By 2020, the healthcare system is projected to store 50 times as much information, 25,000 petabytes, meaning machine intelligence will be essential to complement human intelligence to make sense of it all.
Currently, startups are catering mostly to providers, rather than directly aiding patients with care and health decisions. According to the survey conducted by the accelerator, solely enterprise-focused startups outnumber patient-focused startups at nearly a 10-to-1 ratio.
In the future, though, the report speculates that such patient-focused startups can help patients make better wellness and health decisions, as well as aiding in triage.
The variety of data should also increase. At the moment, startups are focused on using clinical data (71%), as well as claims (42%) and patient-generated data (42%). One expert quoted in the report, Dr. Sam Ho, the chief medical officer of UnitedHealthcare, thinks that transactional, clinical and lifestyle information will become more readily available and important for startups in that space.
Personalized, predictive analytics face some particular challenges when applied to healthcare, however. Analytics used in, for example, a Google search can be quickly assessed: the search is conducted, completed and used within the space of seconds. By comparison, analytics used in healthcare may take years to assess.

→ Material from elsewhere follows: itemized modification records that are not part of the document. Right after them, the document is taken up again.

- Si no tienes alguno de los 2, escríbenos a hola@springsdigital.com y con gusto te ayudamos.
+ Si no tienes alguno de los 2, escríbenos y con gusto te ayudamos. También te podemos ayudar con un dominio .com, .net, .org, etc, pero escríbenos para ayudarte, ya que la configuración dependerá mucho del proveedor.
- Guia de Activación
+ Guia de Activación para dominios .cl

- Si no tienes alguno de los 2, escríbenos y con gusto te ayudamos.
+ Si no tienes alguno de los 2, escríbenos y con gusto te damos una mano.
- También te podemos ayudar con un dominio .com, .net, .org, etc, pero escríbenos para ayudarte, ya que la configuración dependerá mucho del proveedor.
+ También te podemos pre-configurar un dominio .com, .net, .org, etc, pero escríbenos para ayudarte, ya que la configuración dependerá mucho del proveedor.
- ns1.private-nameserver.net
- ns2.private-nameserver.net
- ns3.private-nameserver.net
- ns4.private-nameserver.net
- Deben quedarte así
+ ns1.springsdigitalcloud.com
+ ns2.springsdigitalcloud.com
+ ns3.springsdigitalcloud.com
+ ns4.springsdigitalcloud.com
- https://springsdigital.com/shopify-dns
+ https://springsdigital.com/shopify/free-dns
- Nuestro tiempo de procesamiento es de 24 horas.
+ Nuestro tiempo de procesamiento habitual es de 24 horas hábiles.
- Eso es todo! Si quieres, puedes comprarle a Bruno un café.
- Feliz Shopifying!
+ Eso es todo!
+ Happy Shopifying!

More certainty in the regulatory space would help the industry, the report argues. This spring, the Food and Drug Administration, the Office the National Coordinator for Health Information Technology and the Federal Communications Commission unveiled a draft framework to regulate the health IT industry. As a part of that framework, the agencies promised more detail into the regulation of clinical-decision-support software—the category into which much of personalized, predictive analytics would fall.
“Most” clinical decision support software, per the framework, would fall under ONC's purview, with high-risk software being overseen by FDA. But further details distinguishing what software would be regulated by which agency—and how each agency would regulate the software under its jurisdiction—have not emerged, and industry observers have been frustrated with the lack of regulatory clarity on the technology.